Why take depositions? You take them to advance your case. You take them, because they will support a motion for summary judgment or because they will strengthen your position at mediation or because they will help you prevail at trial. You take them because they help you win. Before you take your next deposition, think through how it helps you win the case.
Take a deposition to lay the foundation for a summary judgment motion. Summary judgments are won or lost on the facts. Look at the relevant jury instructions, statutes and cases, and determine what facts you need to elicit to lay the groundwork for a successful motion for summary judgment. Sometimes you’ll come across a case similar to yours, where certain facts led the appellate court to affirm a motion for summary judgment. Use that case as a guide. If you can elicit the same facts in your depositions as the facts referenced in that case, then you can reference the facts you elicit and the case you found as the foundation for a successful motion for summary judgment.
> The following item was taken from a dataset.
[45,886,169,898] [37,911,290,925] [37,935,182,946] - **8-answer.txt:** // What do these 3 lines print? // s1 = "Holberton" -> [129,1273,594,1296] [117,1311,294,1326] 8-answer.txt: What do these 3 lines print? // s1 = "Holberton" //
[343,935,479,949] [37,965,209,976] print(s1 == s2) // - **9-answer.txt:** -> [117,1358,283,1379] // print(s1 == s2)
Take a deposition to improve your settlement posture. If you can dismantle the other side’s key witness in deposition, then you’ve gone a long way in changing your client’s position when it comes to settlement talks. Think through why the other side thinks this witness makes his case and breaks yours and ask the types of questions that cuts that witness down to size.
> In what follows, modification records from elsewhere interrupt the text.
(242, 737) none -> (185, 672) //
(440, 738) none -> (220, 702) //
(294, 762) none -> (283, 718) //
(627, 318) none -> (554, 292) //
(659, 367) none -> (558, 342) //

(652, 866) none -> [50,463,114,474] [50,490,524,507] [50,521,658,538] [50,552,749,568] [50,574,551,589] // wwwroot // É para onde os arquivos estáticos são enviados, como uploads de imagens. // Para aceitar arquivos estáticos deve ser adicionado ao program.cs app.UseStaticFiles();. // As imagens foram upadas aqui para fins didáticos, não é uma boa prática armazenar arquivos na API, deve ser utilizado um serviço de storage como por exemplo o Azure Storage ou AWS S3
Take a deposition to prevail at trial. What are the admissions you would want to hear at trial? What are the statements you want the jury to hear? Think through the themes you want to have reverberate through trial and then think through the facts and statements that play into and support those themes. Working backwards from there, use the depositions to build a foundation for those themes. Remember, you never want to ask a question of the witness at trial you don’t know the answer to. Therefore, you want to use depositions to get the admissions you need, because if you didn’t ask the questions at deposition you run a huge risk asking them for the first time at trial.
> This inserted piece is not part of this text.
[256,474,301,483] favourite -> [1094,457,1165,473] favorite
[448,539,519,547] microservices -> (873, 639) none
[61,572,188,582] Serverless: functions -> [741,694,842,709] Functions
Before taking your next deposition, consider how it advances your case. How it proves one or more of the elements of the cause of action or undermines one or more of the affirmative defenses if you’re plaintiff’s counsel, or how it undermines one or more of the elements of the cause of action or supports one or more of the affirmative defenses, if you’re defense counsel. If the deposition doesn’t accomplish any of this, consider whether it is worth taking at all.